# Aim of the task
What is needed here is each entry reproduced exactly, without its pictures.

(Items from a dataset)
§

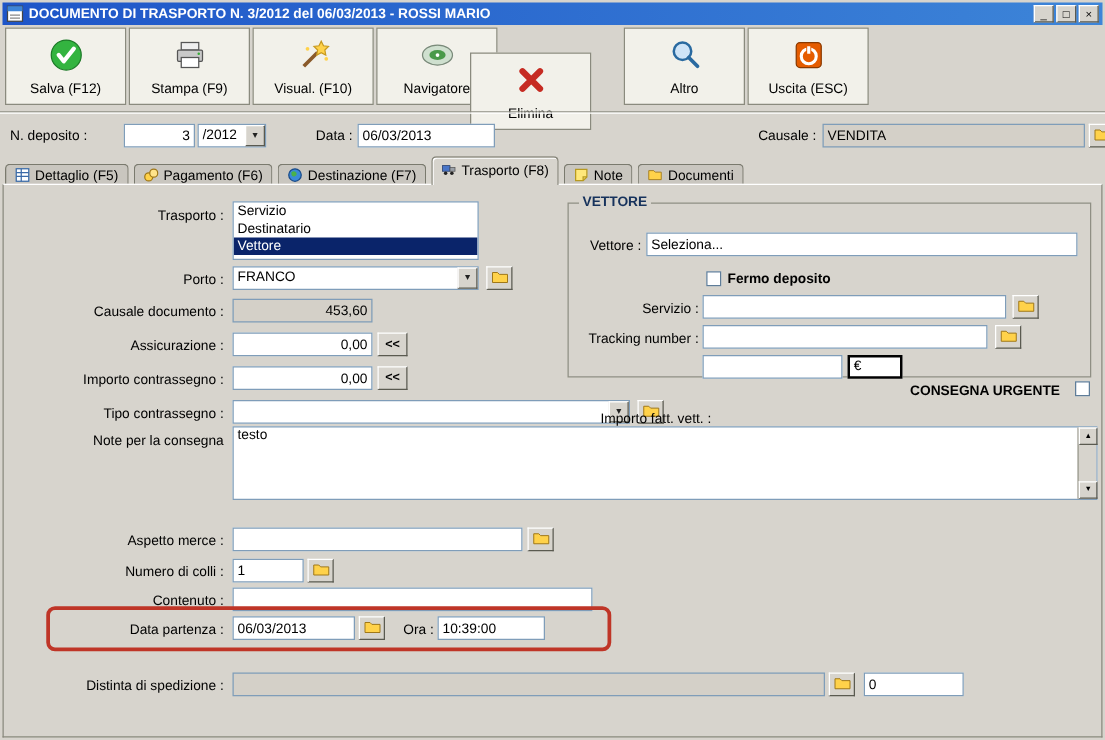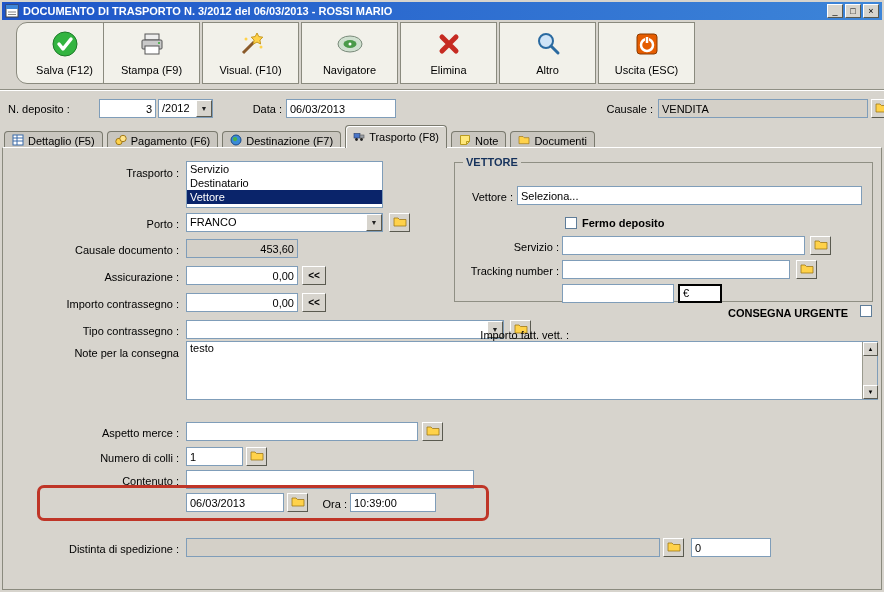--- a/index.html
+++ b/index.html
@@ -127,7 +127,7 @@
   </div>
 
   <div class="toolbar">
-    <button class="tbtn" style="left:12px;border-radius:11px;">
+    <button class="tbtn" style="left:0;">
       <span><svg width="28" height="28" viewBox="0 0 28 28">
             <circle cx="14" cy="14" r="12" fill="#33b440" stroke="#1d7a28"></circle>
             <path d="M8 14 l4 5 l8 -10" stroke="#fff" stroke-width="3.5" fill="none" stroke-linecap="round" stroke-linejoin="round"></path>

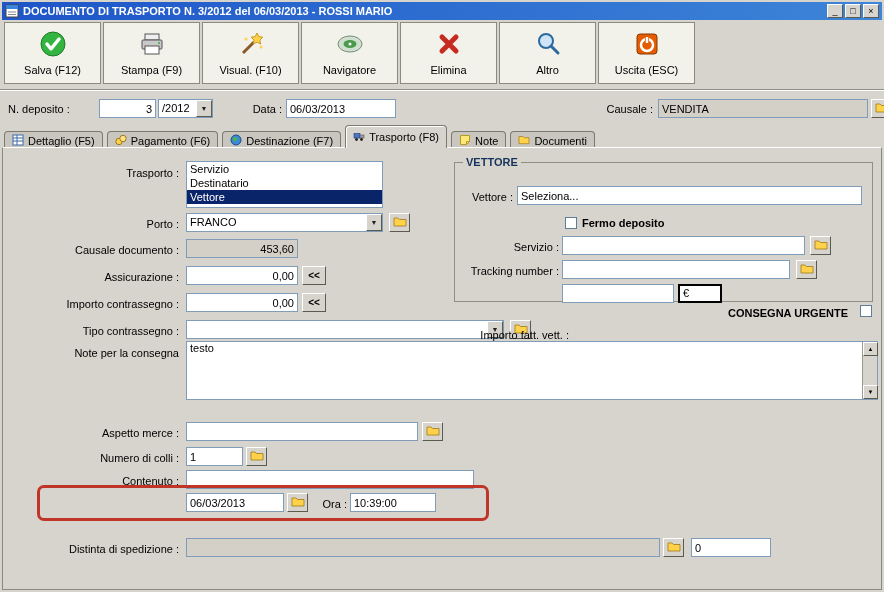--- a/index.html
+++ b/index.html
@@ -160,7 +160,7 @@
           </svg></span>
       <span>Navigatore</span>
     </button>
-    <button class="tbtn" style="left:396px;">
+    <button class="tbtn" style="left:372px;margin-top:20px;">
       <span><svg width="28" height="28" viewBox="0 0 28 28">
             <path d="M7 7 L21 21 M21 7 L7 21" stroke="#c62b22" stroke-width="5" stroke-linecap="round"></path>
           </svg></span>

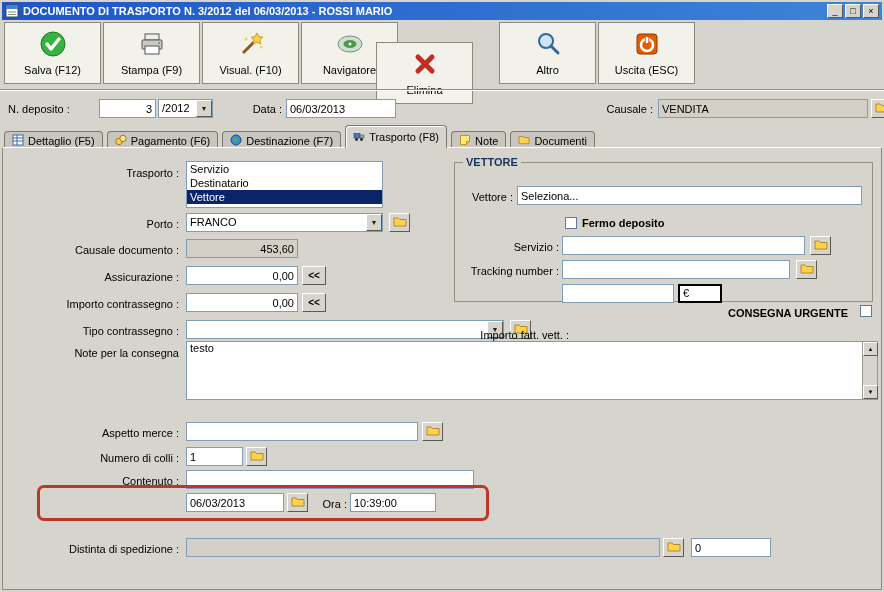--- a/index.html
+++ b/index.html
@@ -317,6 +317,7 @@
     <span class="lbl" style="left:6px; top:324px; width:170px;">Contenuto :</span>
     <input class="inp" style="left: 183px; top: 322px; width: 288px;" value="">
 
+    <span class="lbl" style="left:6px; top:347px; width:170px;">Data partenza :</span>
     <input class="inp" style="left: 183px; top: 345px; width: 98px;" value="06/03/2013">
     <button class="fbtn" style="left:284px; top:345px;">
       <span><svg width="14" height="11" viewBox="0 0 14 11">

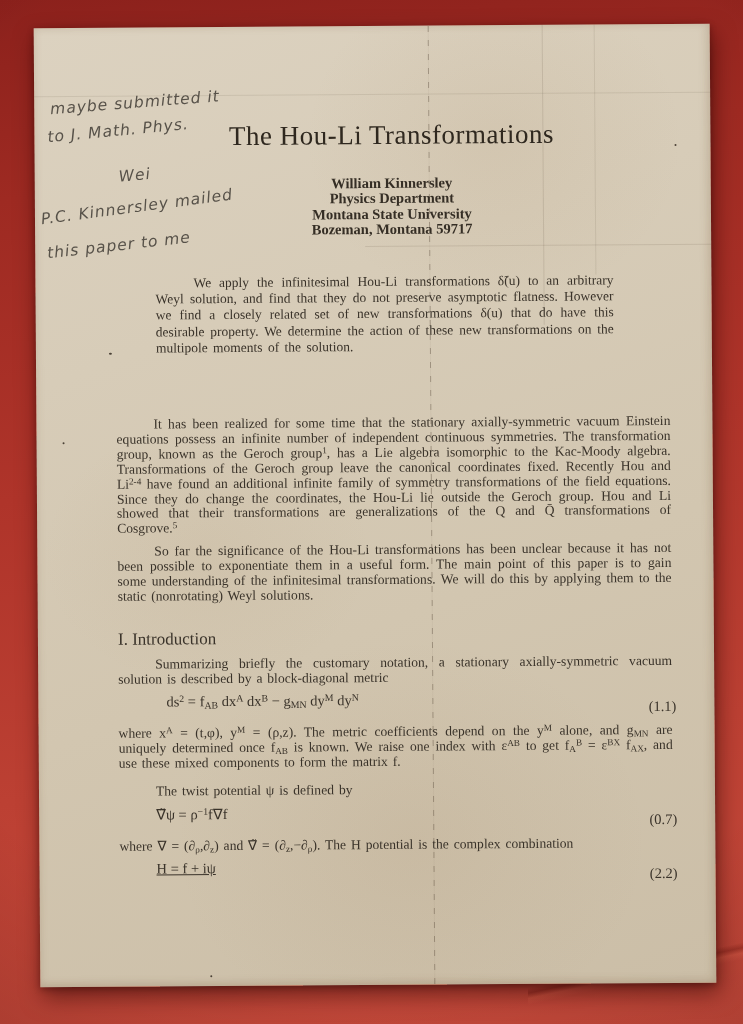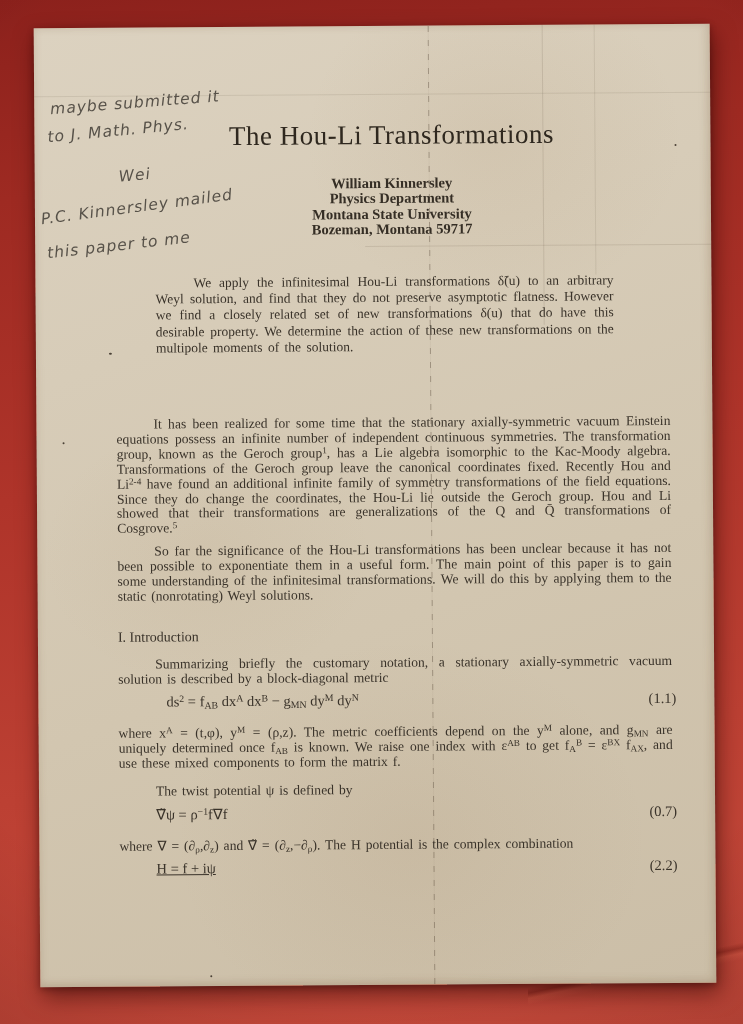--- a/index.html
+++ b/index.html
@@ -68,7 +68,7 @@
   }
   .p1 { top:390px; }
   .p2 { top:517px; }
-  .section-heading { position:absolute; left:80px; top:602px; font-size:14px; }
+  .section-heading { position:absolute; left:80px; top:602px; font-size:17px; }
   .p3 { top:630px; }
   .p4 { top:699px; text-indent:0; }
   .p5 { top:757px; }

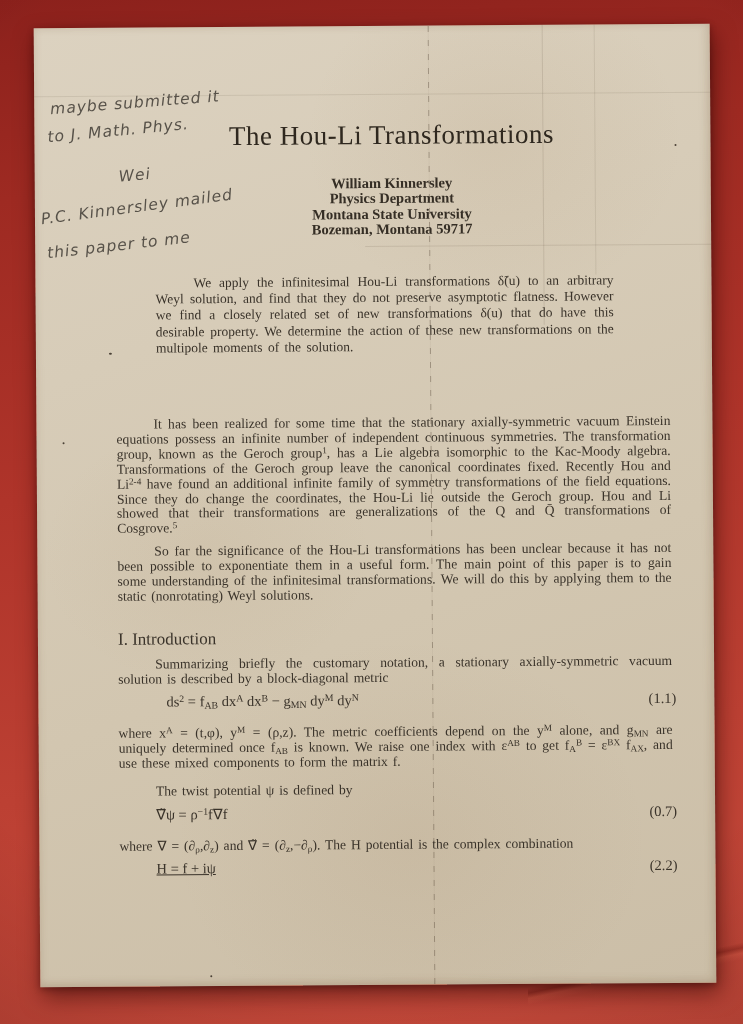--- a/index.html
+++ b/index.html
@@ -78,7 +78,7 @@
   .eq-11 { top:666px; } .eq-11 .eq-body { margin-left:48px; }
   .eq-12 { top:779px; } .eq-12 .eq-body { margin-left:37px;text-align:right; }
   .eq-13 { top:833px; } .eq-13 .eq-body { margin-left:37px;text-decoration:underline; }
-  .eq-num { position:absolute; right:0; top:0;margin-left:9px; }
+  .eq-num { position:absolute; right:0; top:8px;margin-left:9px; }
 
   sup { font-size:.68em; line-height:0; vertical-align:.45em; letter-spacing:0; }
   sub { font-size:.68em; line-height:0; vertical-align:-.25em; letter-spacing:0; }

§

# Task output
--- a/index.html
+++ b/index.html
@@ -127,7 +127,7 @@
   </div>
 
   <div class="toolbar">
-    <button class="tbtn" style="left:12px;border-radius:11px;">
+    <button class="tbtn" style="left:0;">
       <span><svg width="28" height="28" viewBox="0 0 28 28">
             <circle cx="14" cy="14" r="12" fill="#33b440" stroke="#1d7a28"></circle>
             <path d="M8 14 l4 5 l8 -10" stroke="#fff" stroke-width="3.5" fill="none" stroke-linecap="round" stroke-linejoin="round"></path>

--- a/index.html
+++ b/index.html
@@ -160,7 +160,7 @@
           </svg></span>
       <span>Navigatore</span>
     </button>
-    <button class="tbtn" style="left:396px;">
+    <button class="tbtn" style="left:372px;margin-top:20px;">
       <span><svg width="28" height="28" viewBox="0 0 28 28">
             <path d="M7 7 L21 21 M21 7 L7 21" stroke="#c62b22" stroke-width="5" stroke-linecap="round"></path>
           </svg></span>

--- a/index.html
+++ b/index.html
@@ -317,6 +317,7 @@
     <span class="lbl" style="left:6px; top:324px; width:170px;">Contenuto :</span>
     <input class="inp" style="left: 183px; top: 322px; width: 288px;" value="">
 
+    <span class="lbl" style="left:6px; top:347px; width:170px;">Data partenza :</span>
     <input class="inp" style="left: 183px; top: 345px; width: 98px;" value="06/03/2013">
     <button class="fbtn" style="left:284px; top:345px;">
       <span><svg width="14" height="11" viewBox="0 0 14 11">

--- a/index.html
+++ b/index.html
@@ -68,7 +68,7 @@
   }
   .p1 { top:390px; }
   .p2 { top:517px; }
-  .section-heading { position:absolute; left:80px; top:602px; font-size:14px; }
+  .section-heading { position:absolute; left:80px; top:602px; font-size:17px; }
   .p3 { top:630px; }
   .p4 { top:699px; text-indent:0; }
   .p5 { top:757px; }

--- a/index.html
+++ b/index.html
@@ -78,7 +78,7 @@
   .eq-11 { top:666px; } .eq-11 .eq-body { margin-left:48px; }
   .eq-12 { top:779px; } .eq-12 .eq-body { margin-left:37px;text-align:right; }
   .eq-13 { top:833px; } .eq-13 .eq-body { margin-left:37px;text-decoration:underline; }
-  .eq-num { position:absolute; right:0; top:0;margin-left:9px; }
+  .eq-num { position:absolute; right:0; top:8px;margin-left:9px; }
 
   sup { font-size:.68em; line-height:0; vertical-align:.45em; letter-spacing:0; }
   sub { font-size:.68em; line-height:0; vertical-align:-.25em; letter-spacing:0; }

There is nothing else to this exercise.